Allele-specific transcriptional regulation of IRF4 in melanocytes is mediated by chromatin looping of the intronic rs12203592 enhancer to the IRF4 promoter.

ABSTRACT

The majority of significant single-nucleotide polymorphisms (SNPs) identified with genome-wide association studies are located in non-coding regions of the genome; it is therefore possible that they are involved in transcriptional regulation of a nearby gene rather than affecting an encoded protein's function.

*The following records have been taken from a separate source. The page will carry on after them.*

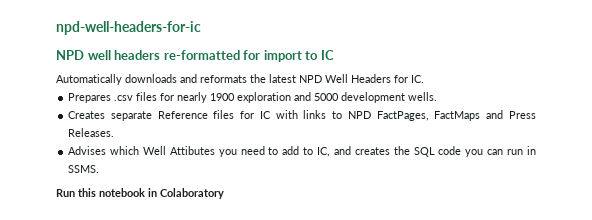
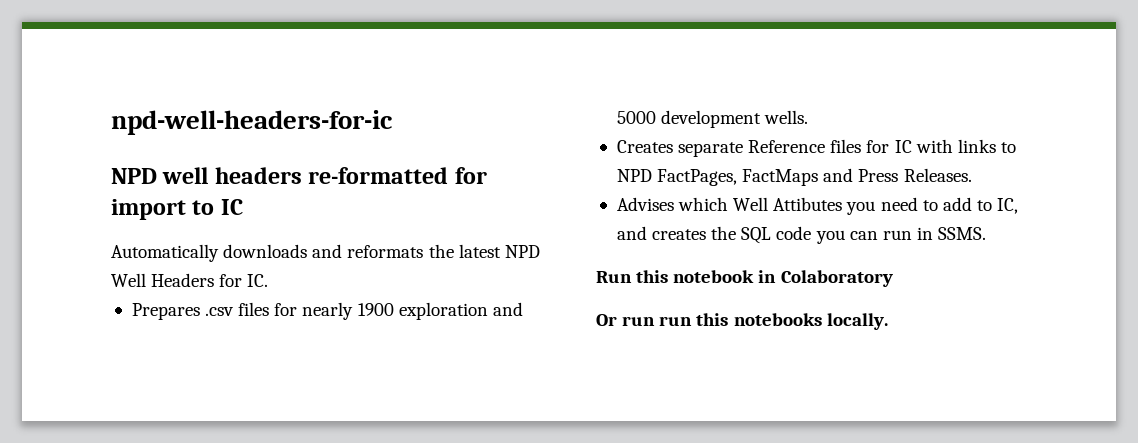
+ Or run run this notebooks locally.

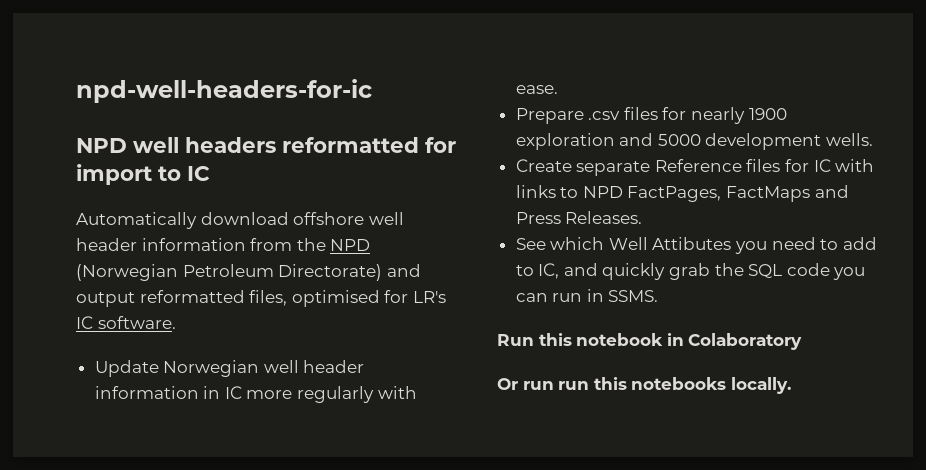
- NPD well headers re-formatted for import to IC
+ NPD well headers reformatted for import to IC
- Automatically downloads and reformats the latest NPD Well Headers for IC.
- Prepares .csv files for nearly 1900 exploration and 5000 development wells.
+ Automatically download offshore well header information from the NPD (Norwegian Petroleum Directorate) and output reformatted files, optimised for LR's IC software.
+ Update Norwegian well header information in IC more regularly with ease.
+ Prepare .csv files for nearly 1900 exploration and 5000 development wells.
- Creates separate Reference files for IC with links to NPD FactPages, FactMaps and Press Releases.
+ Create separate Reference files for IC with links to NPD FactPages, FactMaps and Press Releases.
- Advises which Well Attibutes you need to add to IC, and creates the SQL code you can run in SSMS.
+ See which Well Attibutes you need to add to IC, and quickly grab the SQL code you can run in SSMS.

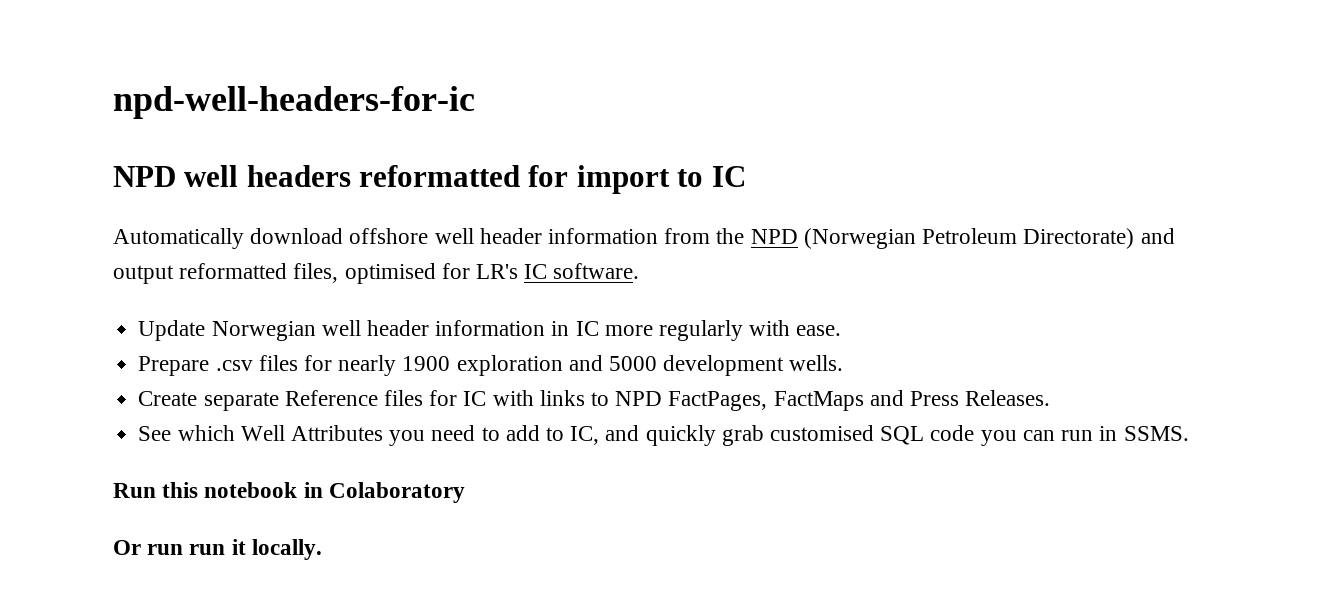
- See which Well Attibutes you need to add to IC, and quickly grab the SQL code you can run in SSMS.
+ See which Well Attributes you need to add to IC, and quickly grab customised SQL code you can run in SSMS.
- Or run run this notebooks locally.
+ Or run run it locally.

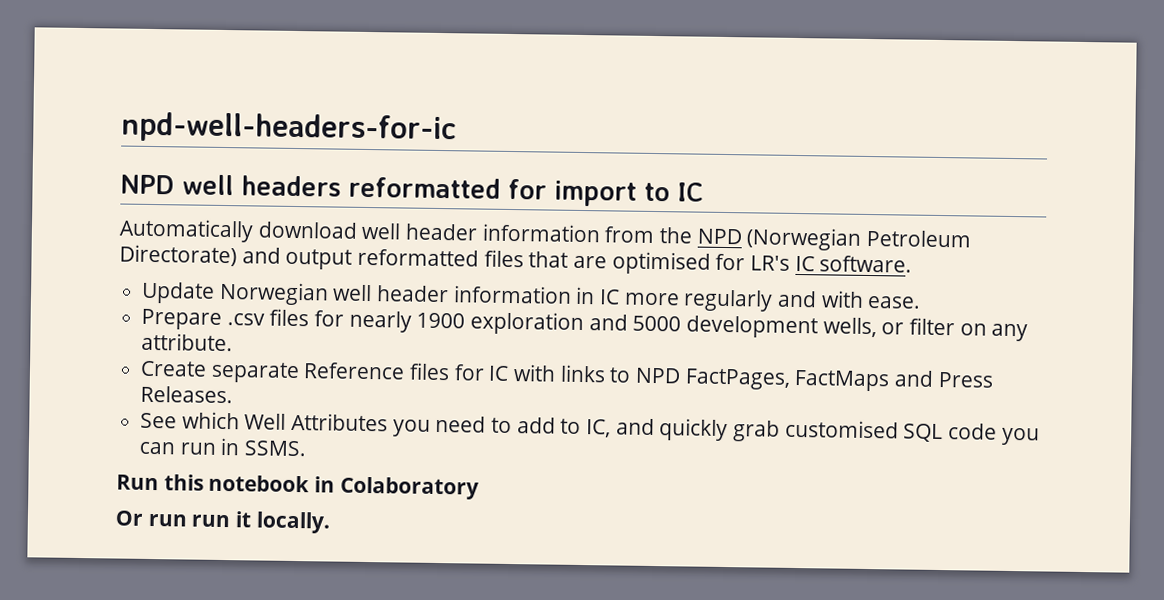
- Automatically download offshore well header information from the NPD (Norwegian Petroleum Directorate) and output reformatted files, optimised for LR's IC software.
+ Automatically download well header information from the NPD (Norwegian Petroleum Directorate) and output reformatted files that are optimised for LR's IC software.
- Update Norwegian well header information in IC more regularly with ease.
+ Update Norwegian well header information in IC more regularly and with ease.
- Prepare .csv files for nearly 1900 exploration and 5000 development wells.
+ Prepare .csv files for nearly 1900 exploration and 5000 development wells, or filter on any attribute.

Previously, it was demonstrated that the SNP rs12203592, located in intron 4 of the IRF4 gene, is strongly associated with human skin pigmentation and modulates an enhancer element that controls expression of IRF4. In our study, we investigated the allele-specific effect of rs12203592 on IRF4 expression in epidermal skin samples and in melanocytic cells from donors of different skin color. We focused on the characteristics and activity of the enhancer, and on long-range chromatin interactions in melanocytic cells homozygous and heterozygous for rs12203592. We found that, irrespective of the trans-activating environment, IRF4 transcription is strongly correlated with the allelic status of rs12203592, the activity of the rs12203592 enhancer and that the chromatin features depend on the rs12203592 genotype. Furthermore, we demonstrate that the rs12203592 enhancer physically interacts with the IRF4 promoter through an allele-dependent chromatin loop, and suggest that subsequent allele-specific activation of IRF4 transcription is stabilized by another allele-specific loop from the rs12203592 enhancer to an additional regulatory element in IRF4. We conclude that the non-coding SNP rs12203592 is located in a regulatory region and affects a wide range of enhancer characteristics, resulting into modulation of the enhancer's activity, its interaction with the IRF4 promoter and subsequent allele-specific transcription of IRF4. Our findings provide another example of a non-coding SNP affecting skin color by modulating enhancer-mediated transcriptional regulation.